--- Data to use Enclosed Below ---

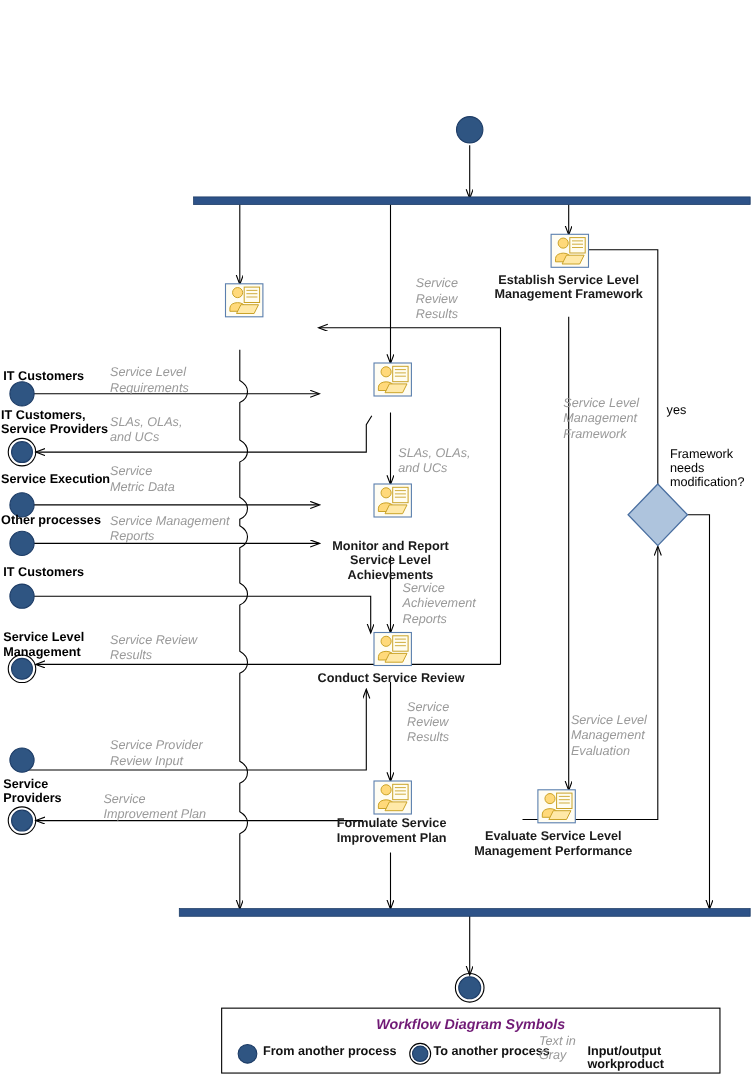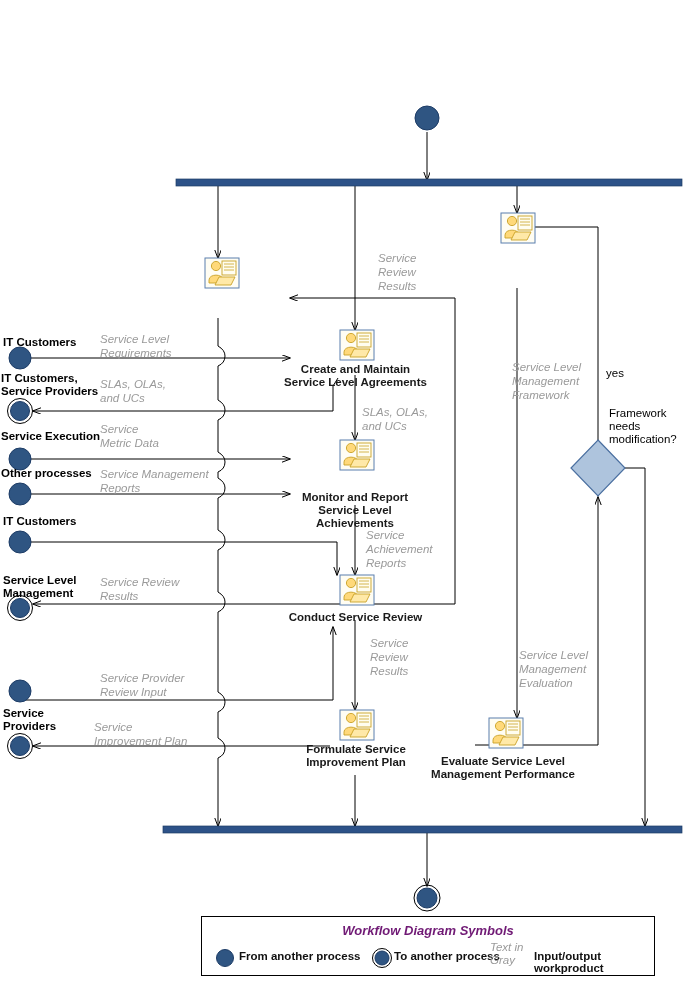--- a/index.html
+++ b/index.html
@@ -204,6 +204,8 @@
   </svg>
 
 
+  <div class="lbl act-label" style="left:442px;top:249px;width:150px;">Establish Service Level
+Management Framework</div>
 
   <div class="lbl act-label" style="left:282px;top:363px;width:147px;">Create and Maintain
 Service Level Agreements</div>

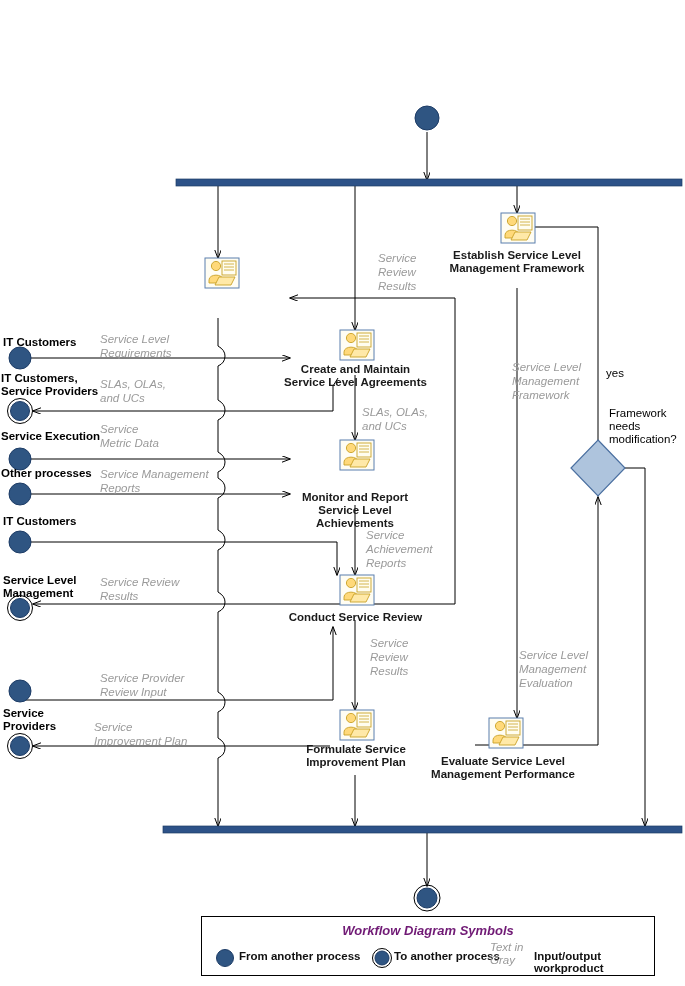--- a/index.html
+++ b/index.html
@@ -207,8 +207,6 @@
   <div class="lbl act-label" style="left:442px;top:249px;width:150px;">Establish Service Level
 Management Framework</div>
 
-  <div class="lbl act-label" style="left:282px;top:363px;width:147px;">Create and Maintain
-Service Level Agreements</div>
 
   <div class="lbl act-label" style="left:290px;top:479px;width:130px;margin-top:12px;">Monitor and Report
 Service Level

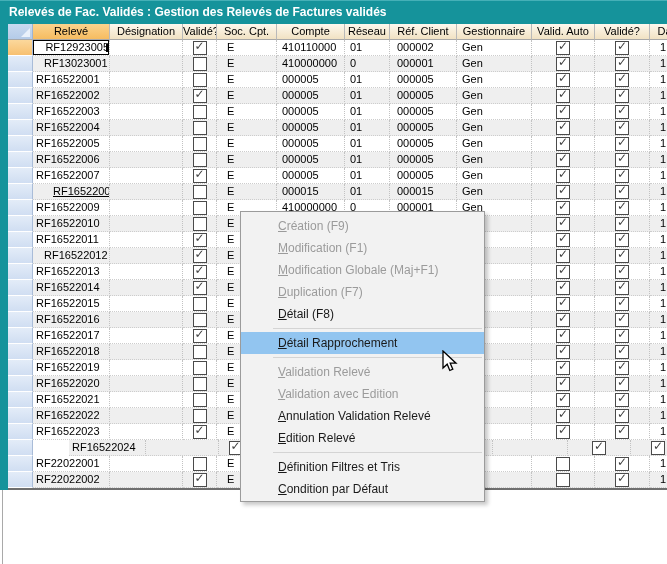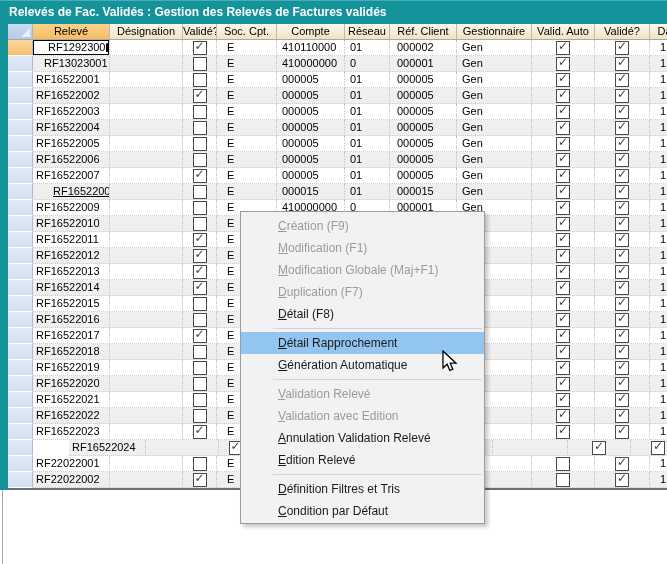--- a/index.html
+++ b/index.html
@@ -109,7 +109,7 @@
   <div id="rows">
       <div class="data-row">
         <div class="cell rowhdr sel" style="width: 25px;"></div>
-        <div class="cell focused" style="width: 77px; padding-left: 15px;">RF12923005</div>
+        <div class="cell focused" style="width: 77px; padding-left: 3px; text-align: right;">RF12923005</div>
         <div class="cell" style="width: 73px;"></div>
         <div class="cell ck" style="width: 34px;">
           <div class="cb on"></div>

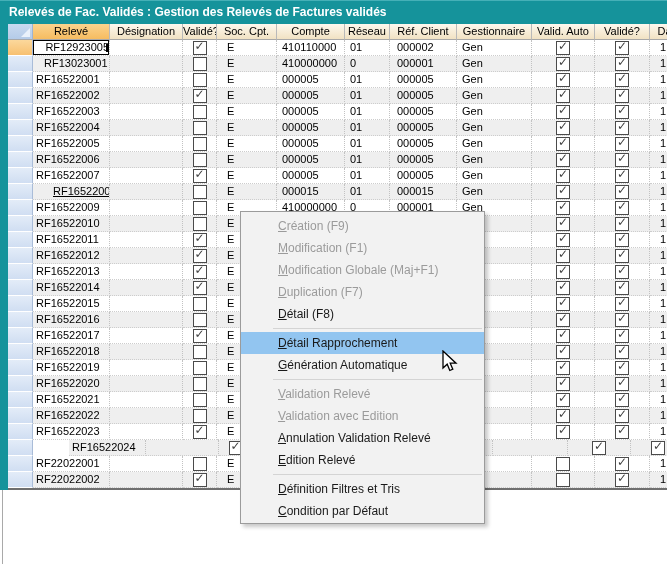--- a/index.html
+++ b/index.html
@@ -369,7 +369,7 @@
       </div>
       <div class="data-row odd">
         <div class="cell rowhdr" style="width: 25px;"></div>
-        <div class="cell" style="width: 77px; padding-left: 3px;">RF16522012</div>
+        <div class="cell" style="width: 77px; padding-left: 11px;">RF16522012</div>
         <div class="cell" style="width: 73px;"></div>
         <div class="cell ck" style="width: 34px;">
           <div class="cb on"></div>

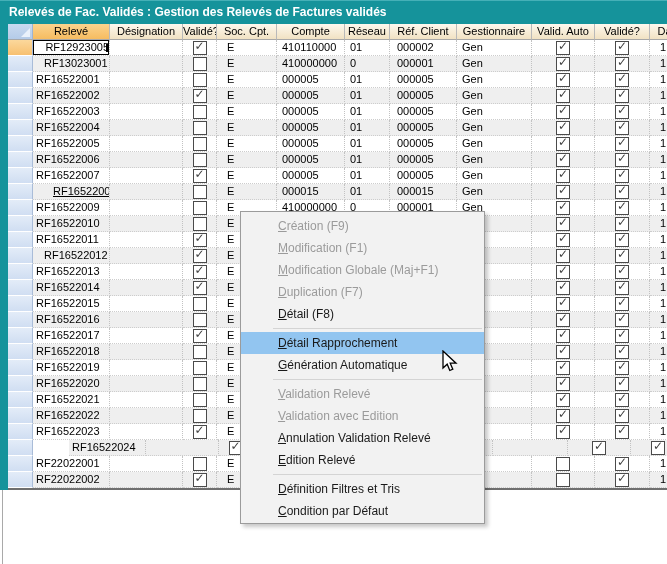--- a/index.html
+++ b/index.html
@@ -682,7 +682,6 @@
     <div class="mi"><u>D</u>étail (F8)</div>
     <div class="msep"></div>
     <div class="mi hl"><u>D</u>étail Rapprochement</div>
-    <div class="mi"><u>G</u>énération Automatique</div>
     <div class="msep"></div>
     <div class="mi disabled"><u>V</u>alidation Relevé</div>
     <div class="mi disabled"><u>V</u>alidation avec Edition</div>

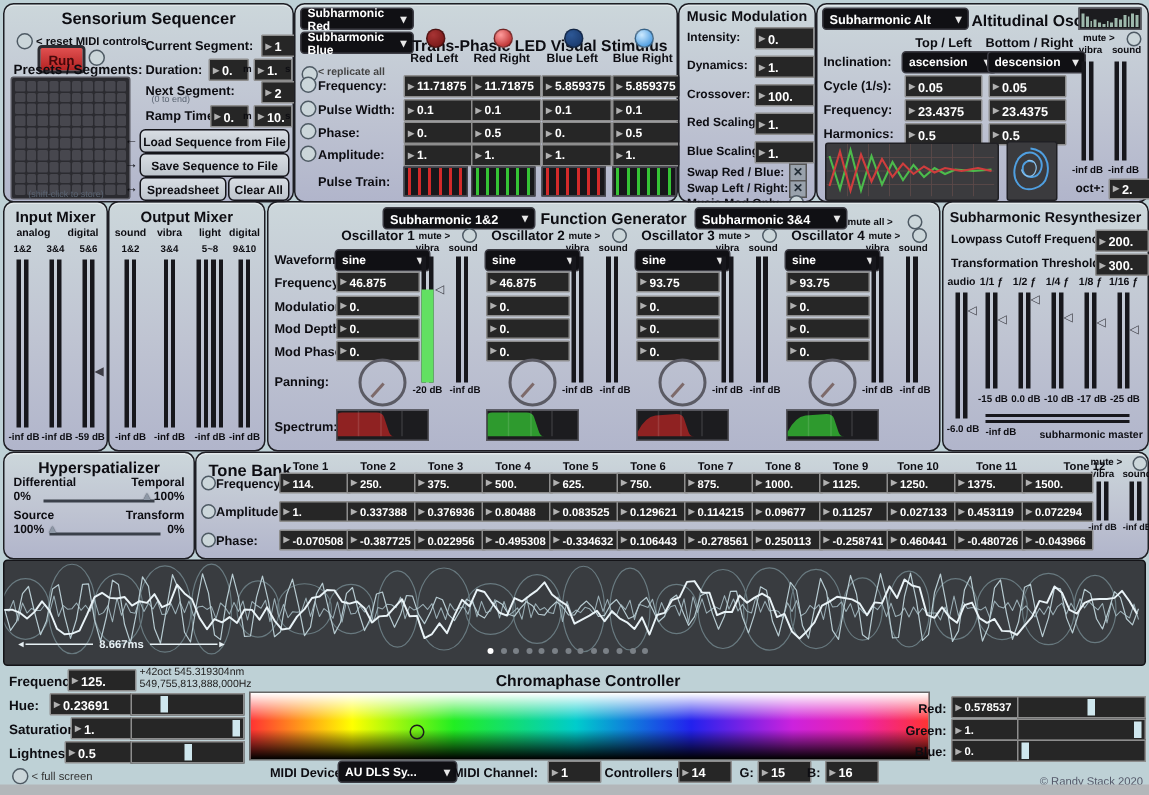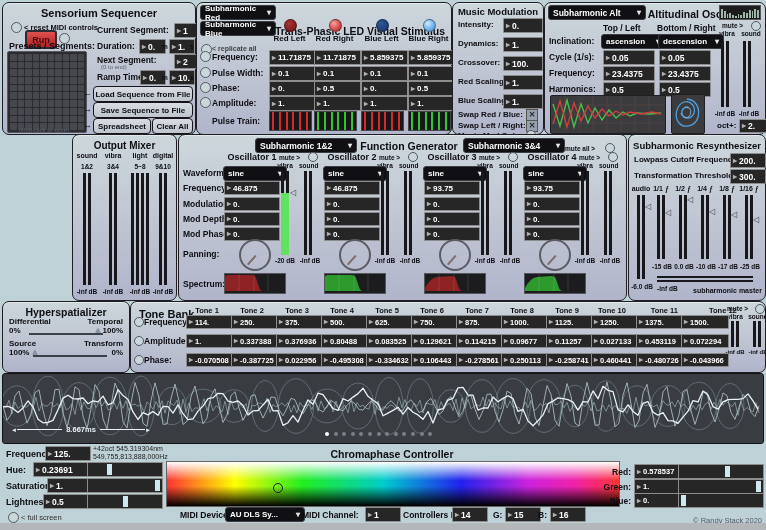--- a/index.html
+++ b/index.html
@@ -333,7 +333,7 @@
       </div>
     <div class="p sm" style="left:177px;top:19px;">mute &gt;</div>
     <div class="tgl" style="left:206px;top:18px;width:8px;height:8px;"></div>
-    <div class="p lb" style="left:58px;top:20px;width:52px;">Top / Left</div>
+    <div class="p lb" style="left:58px;top:20px;width:52px;text-align:center;">Top / Left</div>
     <div class="p lb" style="left:112px;top:20px;width:58px;text-align:center;">Bottom / Right</div>
     <div class="p sm" style="left:172px;top:27px;width:20px;text-align:center;">vibra</div>
     <div class="p sm" style="left:196px;top:27px;width:20px;text-align:center;">sound</div>

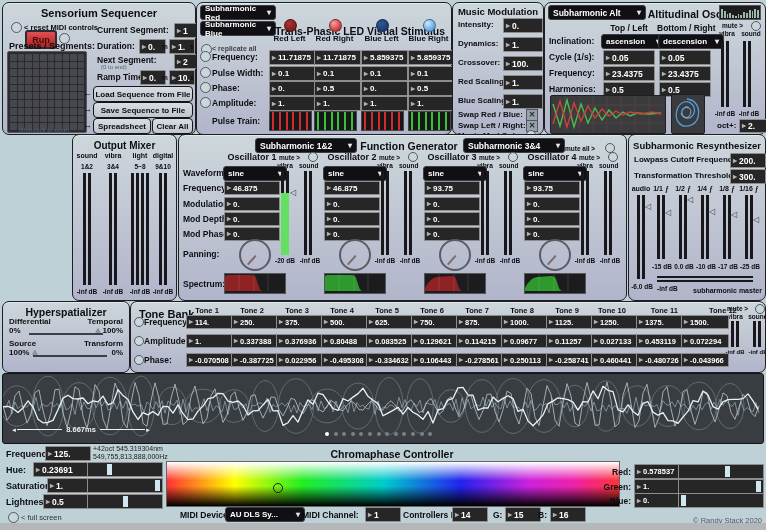--- a/index.html
+++ b/index.html
@@ -401,6 +401,21 @@
       </div>
   </div>
 
+  <div class="panel" id="p-in" style="left:2px;top:134px;width:68px;height:165px;">
+    <div class="p ti" style="left:0;top:5px;width:100%;font-size:10px;">Input Mixer</div>
+    <div class="p sm" style="left:8px;top:17px;font-size:7px;">analog</div>
+    <div class="p sm" style="left:42px;top:17px;font-size:7px;">digital</div>
+  <div class="p" style="left: 3px; top: 28px; width: 18px; text-align: center; font-size: 6.5px; font-weight: bold;">1&amp;2</div>
+      <div class="vsl" style="left: 8px; top: 38px; height: 112px;"></div>
+      <div class="p" style="left: 1px; top: 153px; width: 24px; text-align: center; font-size: 6.5px; font-weight: bold;">-inf dB</div>
+      <div class="p" style="left: 25px; top: 28px; width: 18px; text-align: center; font-size: 6.5px; font-weight: bold;">3&amp;4</div>
+      <div class="vsl" style="left: 30px; top: 38px; height: 112px;"></div>
+      <div class="p" style="left: 23px; top: 153px; width: 24px; text-align: center; font-size: 6.5px; font-weight: bold;">-inf dB</div>
+      <div class="p" style="left: 47px; top: 28px; width: 18px; text-align: center; font-size: 6.5px; font-weight: bold;">5&amp;6</div>
+      <div class="vsl" style="left: 52px; top: 38px; height: 112px;"></div>
+      <div class="mkr" style="left: 60px; top: 109.16px;">◀</div>
+      <div class="p" style="left: 45px; top: 153px; width: 24px; text-align: center; font-size: 6.5px; font-weight: bold;">-59 dB</div>
+    </div>
 
   <div class="panel" id="p-out" style="left:72px;top:134px;width:103px;height:165px;">
     <div class="p ti" style="left:0;top:5px;width:100%;font-size:10px;">Output Mixer</div>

--- End of Enclosed Data to use ---

*Task item:* Across the data, pull every line containing the string "focused".

*Output below:*
-        <div class="cell focused" style="width: 77px; padding-left: 15px;">RF12923005</div>
+        <div class="cell focused" style="width: 77px; padding-left: 3px; text-align: right;">RF12923005</div>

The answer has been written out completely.